@Bernie1495 Ce tableau n’a rien de mystérieux. Il illustre parfaitement le problème systémique que dénonce mon post.
@Ol74Olivier @vaesen_roland
1. IPP (~38-42 %) : C’est l’impôt sur le revenu du travail. Il pèse massivement parce que c’est là que se trouve l’essentiel de la valeur créée par des gens qui produisent, innovent et prennent des risques dans le secteur privé. Taxer lourdement le travail, c’est punir directement l’incitation à produire. Dans un système complexe, cela affaiblit la boucle rétroaction positive : effort → récompense → réinvestissement. Résultat prévisible : moindre croissance, moins d’emplois créés, et donc une base taxable qui stagne relativement.
2. TVA (~24-26 %) : Impôt sur la consommation. Il frappe ce que les gens achètent avec l’argent qu’ils ont gagné (après IPP). C’est une taxe sur la validation par le marché : un produit/service ne génère de TVA que s’il apporte une valeur réelle aux consommateurs volontaires. Mais à haut niveau, elle augmente le coût de la vie, réduit le pouvoir d’achat réel et décourage la consommation productive. Encore une distorsion systémique : on taxe la circulation de la richesse au lieu de la laisser circuler librement.
3. ISOC (~13-15 %) : Impôt sur les sociétés, donc sur les profits résiduels après avoir payé salaires, fournisseurs, investissements et risques. Il est proportionnellement plus faible parce que les profits sont le signal fragile de la réussite entrepreneuriale. Les entreprises qui font des bénéfices réinvestissent, embauchent, innovent. Les sur-taxer, c’est réduire l’attractivité (Flandre vs Wallonie, ou Belgique vs voisins). C’est exactement pourquoi la Flandre reste contributrice nette (~4,2 Md€/an selon la BNB) et la Wallonie bénéficiaire : différence de dynamisme entrepreneurial, pas de « méchanceté » des Flamands.

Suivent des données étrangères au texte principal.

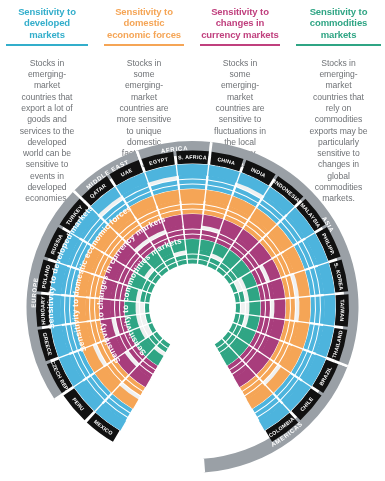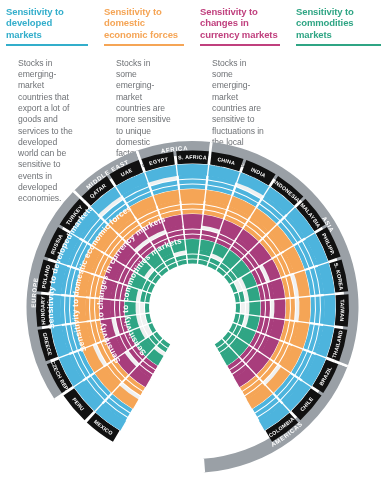"Sensitivity to developed markets" #page { text-align: none -> center }
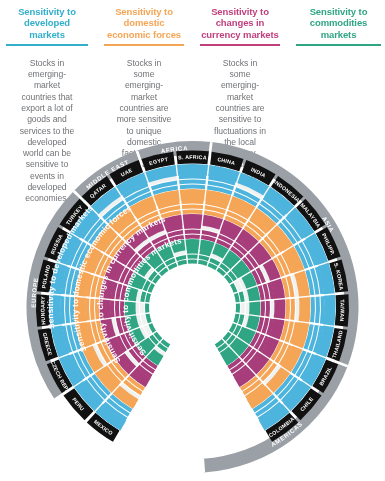"Stocks in emerging-market countries that rely" div.col-body { html: none -> <div>Stocks in emerging-market countries that rely on commodities exports may be particularly sensitive to changes in global commodities markets.</div> }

L’État ne crée rien de tout ça. Il ponctionne un système productif existant. Pendant 50 ans, on a dit aux Wallons : « quelqu’un d’autre paiera » (transferts, Europe, dette, « les riches »).
Résultat systémique : moindre pression adaptative, dépendance institutionnalisée, marché du travail rigidifié, attractivité entrepreneuriale faible. Les aides n’ont pas remplacé la création de valeur, elles l’ont masquée et donc affaiblie.
La richesse n’est pas un gâteau fixe à redistribuer. Elle émerge de millions d’échanges volontaires, de propriété privée et de responsabilité. Ignorer ces incitations dans un système adaptatif, c’est programmer le déclin.
La solution n’est pas plus de redistribution forcée, mais moins d’État centralisé : plus d’autonomie réelle (fiscale, réglementaire) pour les régions.
La concurrence entre systèmes fera le tri : ceux qui favorisent la création de valeur prospéreront et attireront ; les autres devront s’adapter ou continuer à dépendre. C’est du darwinisme systémique appliqué à la gouvernance, pas du mythe du grand redistributeur éternel.
La Flandre l’a en grande partie compris. La Wallonie peut encore choisir la même voie.